Mit dem Votum ist keineswegs gesichert, daß das Gesetz den Kongreß passieren wird. Der Senat hat den Entwurf bisher nicht final verabschiedet. Sollte die Kammer letztlich für die Hilfen stimmen, müßte der Entwurf noch durch das Repräsentantenhaus. Dort haben die Republikaner eine knappe Mehrheit – einige Abgeordnete haben bereits angekündigt, dagegen stimmen zu wollen.

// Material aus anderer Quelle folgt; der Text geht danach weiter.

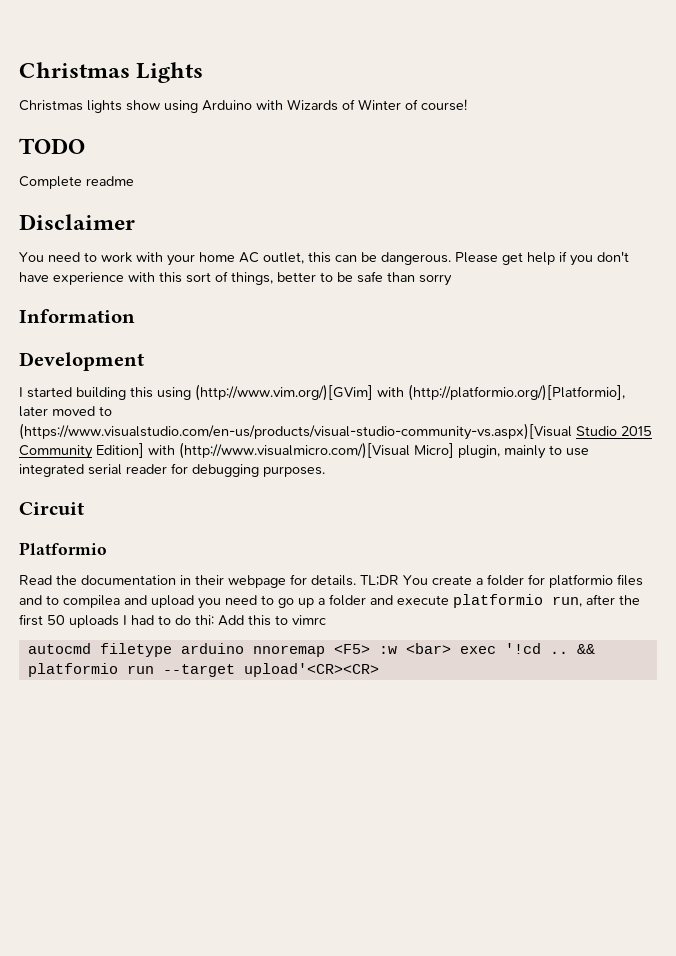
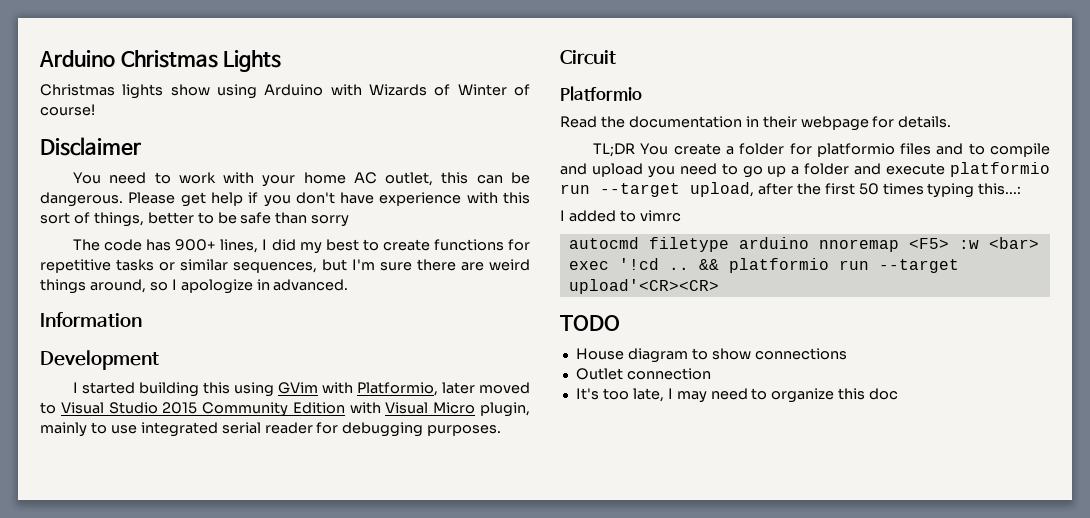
- Christmas Lights
+ Arduino Christmas Lights
- TODO
- Complete readme
+ The code has 900+ lines, I did my best to create functions for repetitive tasks or similar sequences, but I'm sure there are weird things around, so I apologize in advanced.
- I started building this using (http://www.vim.org/)[GVim] with (http://platformio.org/)[Platformio], later moved to (https://www.visualstudio.com/en-us/products/visual-studio-community-vs.aspx)[Visual Studio 2015 Community Edition] with (http://www.visualmicro.com/)[Visual Micro] plugin, mainly to use integrated serial reader for debugging purposes.
+ I started building this using GVim with Platformio, later moved to Visual Studio 2015 Community Edition with Visual Micro plugin, mainly to use integrated serial reader for debugging purposes.
- Read the documentation in their webpage for details. TL;DR You create a folder for platformio files and to compilea and upload you need to go up a folder and execute platformio run, after the first 50 uploads I had to do thi: Add this to vimrc
+ Read the documentation in their webpage for details.
+ TL;DR You create a folder for platformio files and to compile and upload you need to go up a folder and execute platformio run --target upload, after the first 50 times typing this...:
+ I added to vimrc
+ TODO
+ House diagram to show connections
+ Outlet connection
+ It's too late, I may need to organize this doc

Der Entwurf sieht rund 60 Milliarden US-Dollar Militärhilfe für die Ukraine und 14 Milliarden US-Dollar für Israel vor. Seit Kriegsbeginn im Februar 2022 haben die USA militärische Hilfe in Höhe von weit über 40 Milliarden US-Dollar für Kiew bereitgestellt oder zugesagt. Die bisher genehmigte US-Unterstützung für die Ukraine ist Ende vergangenen Jahres ausgelaufen.

Sunak will Demonstrationsrecht verschärfen

London – Die Regierung in London will die Demonstrationsfreiheit in Britannien weiter einschränken. So soll künftig etwa das Klettern auf »nationale Monumente« verboten sein. Demonstranten hätten damit in der Vergangenheit »unverfrorene Respektlosigkeit denen gegenüber gezeigt, die ihr Leben für dieses Land geopfert haben«, hieß es zur Begründung in einer Mitteilung des Innenministeriums in London am Donnerstag.

Zudem werde das Tragen von Gesichtsbedeckungen und das Mitbringen von Pyrotechnik unter Strafe gestellt. Gleichzeitig solle die Möglichkeit ausgeräumt werden, Proteste als Vorwand zu nutzen, um Straftaten zu begehen, wie etwa öffentliche Straßen zu blockieren, sich festzuketten oder die öffentliche Ordnung zu stören.

Die Regierung hatte das Demonstrationsrecht bereits in den vergangenen Jahren verschärft.